What you will do → Look for the string "font" in the data below, and copy each line that holds it.

=== Begin Enclosure ===

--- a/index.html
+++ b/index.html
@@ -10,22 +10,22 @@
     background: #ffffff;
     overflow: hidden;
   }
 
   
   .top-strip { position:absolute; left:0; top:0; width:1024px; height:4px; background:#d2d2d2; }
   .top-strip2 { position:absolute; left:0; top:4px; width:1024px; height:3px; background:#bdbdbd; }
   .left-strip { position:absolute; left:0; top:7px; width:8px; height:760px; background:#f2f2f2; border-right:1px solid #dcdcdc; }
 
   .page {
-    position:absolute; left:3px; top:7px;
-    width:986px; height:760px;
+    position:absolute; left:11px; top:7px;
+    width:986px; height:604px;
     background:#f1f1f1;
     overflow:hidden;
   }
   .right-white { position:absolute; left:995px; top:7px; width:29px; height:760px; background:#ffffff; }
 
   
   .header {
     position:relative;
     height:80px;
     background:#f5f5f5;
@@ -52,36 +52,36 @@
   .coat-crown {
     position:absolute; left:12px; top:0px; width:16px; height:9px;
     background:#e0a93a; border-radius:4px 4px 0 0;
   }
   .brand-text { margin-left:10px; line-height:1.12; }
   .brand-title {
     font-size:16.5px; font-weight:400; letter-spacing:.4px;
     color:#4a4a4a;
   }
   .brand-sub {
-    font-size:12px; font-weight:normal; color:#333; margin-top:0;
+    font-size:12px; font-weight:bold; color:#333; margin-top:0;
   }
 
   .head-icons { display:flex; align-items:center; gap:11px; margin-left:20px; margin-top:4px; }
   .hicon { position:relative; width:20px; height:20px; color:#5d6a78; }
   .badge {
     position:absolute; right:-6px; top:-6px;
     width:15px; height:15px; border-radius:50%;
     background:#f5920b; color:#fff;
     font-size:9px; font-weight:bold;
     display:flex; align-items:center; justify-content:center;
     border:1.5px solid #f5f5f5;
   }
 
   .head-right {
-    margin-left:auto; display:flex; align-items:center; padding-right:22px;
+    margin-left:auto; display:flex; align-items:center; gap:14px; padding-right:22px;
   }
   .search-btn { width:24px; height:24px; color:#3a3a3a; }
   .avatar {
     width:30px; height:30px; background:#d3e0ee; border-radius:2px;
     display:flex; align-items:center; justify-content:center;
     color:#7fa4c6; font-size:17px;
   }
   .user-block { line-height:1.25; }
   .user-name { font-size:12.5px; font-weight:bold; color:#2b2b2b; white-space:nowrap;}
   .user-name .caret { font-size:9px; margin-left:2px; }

=== End Enclosure ===
=== Begin Enclosure ===

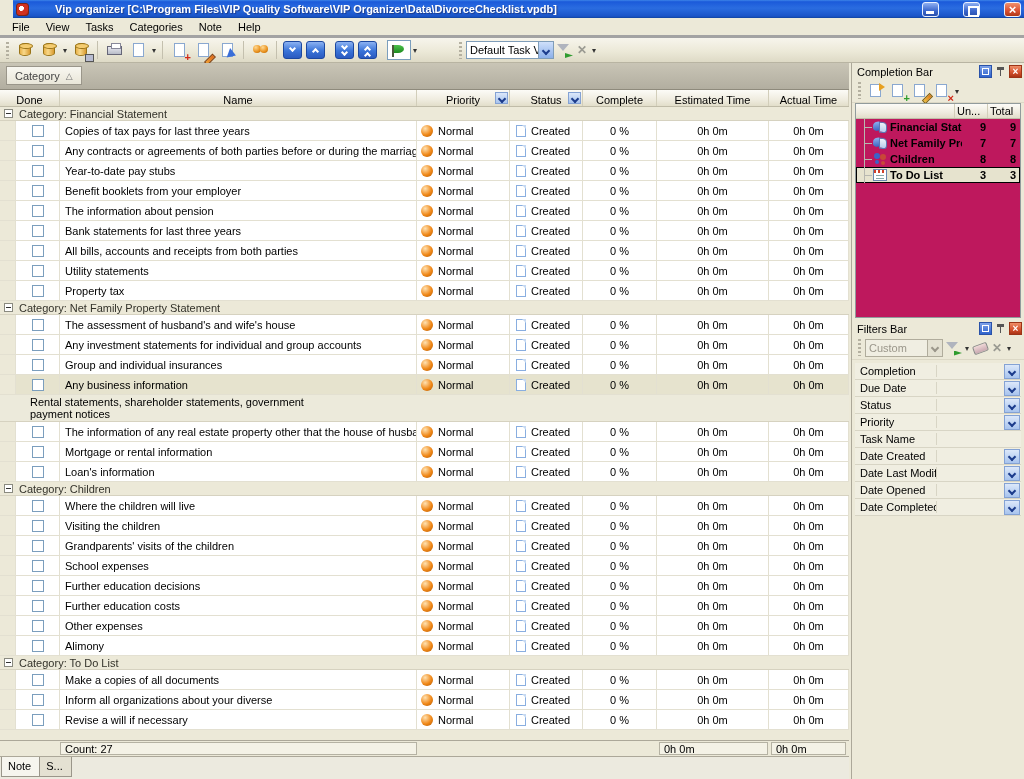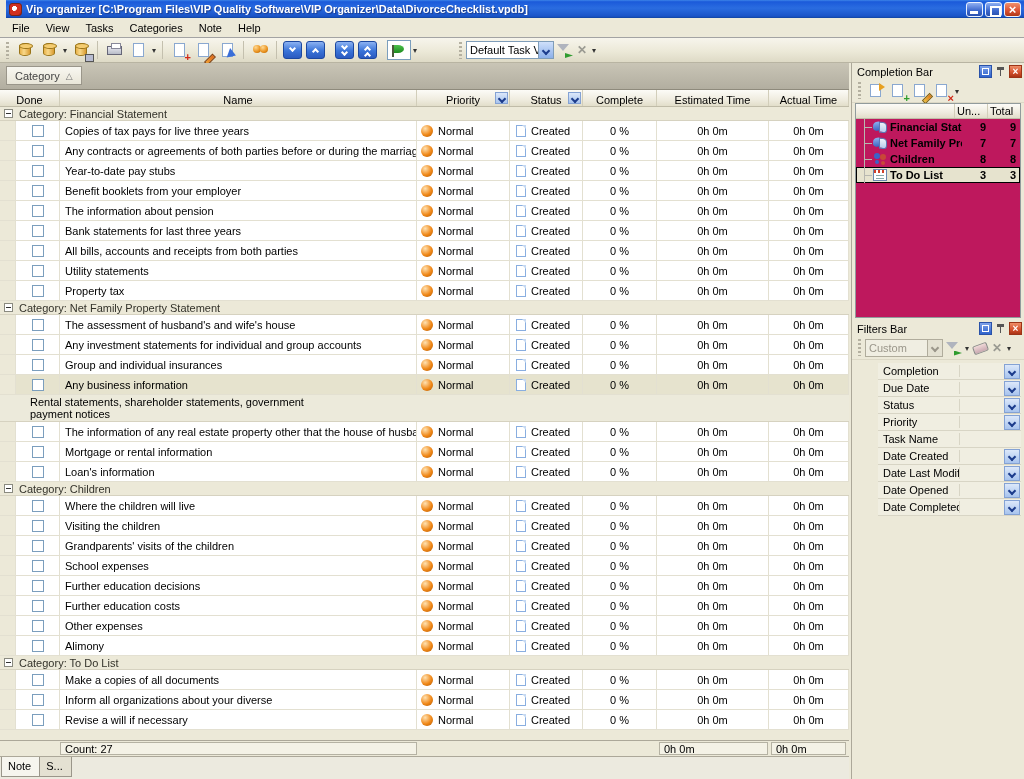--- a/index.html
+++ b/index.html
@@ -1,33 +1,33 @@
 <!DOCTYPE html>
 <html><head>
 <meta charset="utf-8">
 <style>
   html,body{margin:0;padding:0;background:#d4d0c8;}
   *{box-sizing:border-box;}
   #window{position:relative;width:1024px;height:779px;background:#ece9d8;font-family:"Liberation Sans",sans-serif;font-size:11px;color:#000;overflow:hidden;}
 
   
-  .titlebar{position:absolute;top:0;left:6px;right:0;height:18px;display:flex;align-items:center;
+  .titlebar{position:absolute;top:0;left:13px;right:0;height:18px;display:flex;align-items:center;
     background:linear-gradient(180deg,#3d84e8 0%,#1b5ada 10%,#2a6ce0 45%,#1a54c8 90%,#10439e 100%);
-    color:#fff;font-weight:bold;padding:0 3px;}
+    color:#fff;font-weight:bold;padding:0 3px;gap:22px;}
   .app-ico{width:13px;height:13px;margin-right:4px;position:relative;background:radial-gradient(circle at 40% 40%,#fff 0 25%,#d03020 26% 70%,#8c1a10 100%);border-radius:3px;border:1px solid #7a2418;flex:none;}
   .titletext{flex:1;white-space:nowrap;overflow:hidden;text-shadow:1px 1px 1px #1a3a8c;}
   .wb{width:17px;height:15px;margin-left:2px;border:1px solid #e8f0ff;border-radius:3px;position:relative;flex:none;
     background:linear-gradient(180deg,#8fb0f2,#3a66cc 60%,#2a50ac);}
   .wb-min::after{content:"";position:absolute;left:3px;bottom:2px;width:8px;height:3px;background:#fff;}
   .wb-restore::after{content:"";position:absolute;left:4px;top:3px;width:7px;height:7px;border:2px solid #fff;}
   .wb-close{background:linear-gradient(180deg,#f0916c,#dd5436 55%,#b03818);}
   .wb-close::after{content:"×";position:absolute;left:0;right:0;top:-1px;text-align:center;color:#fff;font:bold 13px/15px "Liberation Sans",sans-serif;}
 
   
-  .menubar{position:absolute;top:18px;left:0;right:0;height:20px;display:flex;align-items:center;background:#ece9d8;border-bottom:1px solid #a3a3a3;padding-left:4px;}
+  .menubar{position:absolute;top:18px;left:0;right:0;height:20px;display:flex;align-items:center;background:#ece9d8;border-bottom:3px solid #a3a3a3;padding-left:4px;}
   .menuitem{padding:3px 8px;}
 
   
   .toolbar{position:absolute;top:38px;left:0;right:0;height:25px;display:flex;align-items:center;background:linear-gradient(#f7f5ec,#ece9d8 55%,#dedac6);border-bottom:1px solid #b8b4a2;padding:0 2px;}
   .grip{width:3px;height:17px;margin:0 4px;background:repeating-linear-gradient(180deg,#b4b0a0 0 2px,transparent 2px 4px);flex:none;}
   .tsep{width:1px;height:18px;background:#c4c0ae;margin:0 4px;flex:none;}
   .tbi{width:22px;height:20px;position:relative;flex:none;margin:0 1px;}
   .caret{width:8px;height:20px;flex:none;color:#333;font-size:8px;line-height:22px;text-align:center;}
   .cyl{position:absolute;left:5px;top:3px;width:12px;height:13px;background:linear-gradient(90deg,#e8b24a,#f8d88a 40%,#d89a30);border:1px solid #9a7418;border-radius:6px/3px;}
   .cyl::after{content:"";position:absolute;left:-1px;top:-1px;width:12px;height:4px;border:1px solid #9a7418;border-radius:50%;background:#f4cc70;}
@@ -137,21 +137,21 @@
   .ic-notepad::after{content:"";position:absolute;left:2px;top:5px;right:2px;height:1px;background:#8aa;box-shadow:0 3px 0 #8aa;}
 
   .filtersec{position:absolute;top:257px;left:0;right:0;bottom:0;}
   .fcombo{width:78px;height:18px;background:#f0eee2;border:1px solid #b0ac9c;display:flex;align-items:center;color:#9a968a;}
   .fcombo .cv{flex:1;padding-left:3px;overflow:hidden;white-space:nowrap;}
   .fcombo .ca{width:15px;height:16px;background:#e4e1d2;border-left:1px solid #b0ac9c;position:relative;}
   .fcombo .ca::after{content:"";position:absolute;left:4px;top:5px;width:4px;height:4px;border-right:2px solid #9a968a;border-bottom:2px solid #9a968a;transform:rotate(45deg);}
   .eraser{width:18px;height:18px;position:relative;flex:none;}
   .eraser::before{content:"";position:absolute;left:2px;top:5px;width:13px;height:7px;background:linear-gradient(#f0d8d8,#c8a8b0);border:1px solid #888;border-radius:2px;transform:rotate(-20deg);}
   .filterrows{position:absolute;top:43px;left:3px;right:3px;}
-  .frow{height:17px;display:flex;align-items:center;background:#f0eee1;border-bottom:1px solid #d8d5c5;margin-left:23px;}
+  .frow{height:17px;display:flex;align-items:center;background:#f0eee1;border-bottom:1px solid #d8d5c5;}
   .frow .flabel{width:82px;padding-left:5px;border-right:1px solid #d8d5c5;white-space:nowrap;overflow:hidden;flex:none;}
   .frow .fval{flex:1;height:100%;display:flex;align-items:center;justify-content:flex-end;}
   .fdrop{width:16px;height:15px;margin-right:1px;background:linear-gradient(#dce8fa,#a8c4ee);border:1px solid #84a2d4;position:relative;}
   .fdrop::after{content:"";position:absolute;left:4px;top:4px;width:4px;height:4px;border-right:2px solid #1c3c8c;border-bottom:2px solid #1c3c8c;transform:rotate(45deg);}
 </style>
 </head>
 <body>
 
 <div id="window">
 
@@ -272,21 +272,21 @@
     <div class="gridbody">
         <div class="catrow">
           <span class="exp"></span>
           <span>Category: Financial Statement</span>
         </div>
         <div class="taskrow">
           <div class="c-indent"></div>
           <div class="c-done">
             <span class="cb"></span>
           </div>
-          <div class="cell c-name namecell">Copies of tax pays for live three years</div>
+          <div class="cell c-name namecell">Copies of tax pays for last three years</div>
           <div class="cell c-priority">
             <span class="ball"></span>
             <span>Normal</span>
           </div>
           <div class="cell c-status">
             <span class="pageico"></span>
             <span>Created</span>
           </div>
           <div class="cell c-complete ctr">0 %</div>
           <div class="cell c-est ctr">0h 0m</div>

=== End Enclosure ===

Reply →
     font-size:16.5px; font-weight:400; letter-spacing:.4px;
-    font-size:12px; font-weight:normal; color:#333; margin-top:0;
+    font-size:12px; font-weight:bold; color:#333; margin-top:0;
     font-size:9px; font-weight:bold;
     color:#7fa4c6; font-size:17px;
   .user-name { font-size:12.5px; font-weight:bold; color:#2b2b2b; white-space:nowrap;}
   .user-name .caret { font-size:9px; margin-left:2px; }
   #window{position:relative;width:1024px;height:779px;background:#ece9d8;font-family:"Liberation Sans",sans-serif;font-size:11px;color:#000;overflow:hidden;}
-    color:#fff;font-weight:bold;padding:0 3px;}
+    color:#fff;font-weight:bold;padding:0 3px;gap:22px;}
   .wb-close::after{content:"×";position:absolute;left:0;right:0;top:-1px;text-align:center;color:#fff;font:bold 13px/15px "Liberation Sans",sans-serif;}
   .caret{width:8px;height:20px;flex:none;color:#333;font-size:8px;line-height:22px;text-align:center;}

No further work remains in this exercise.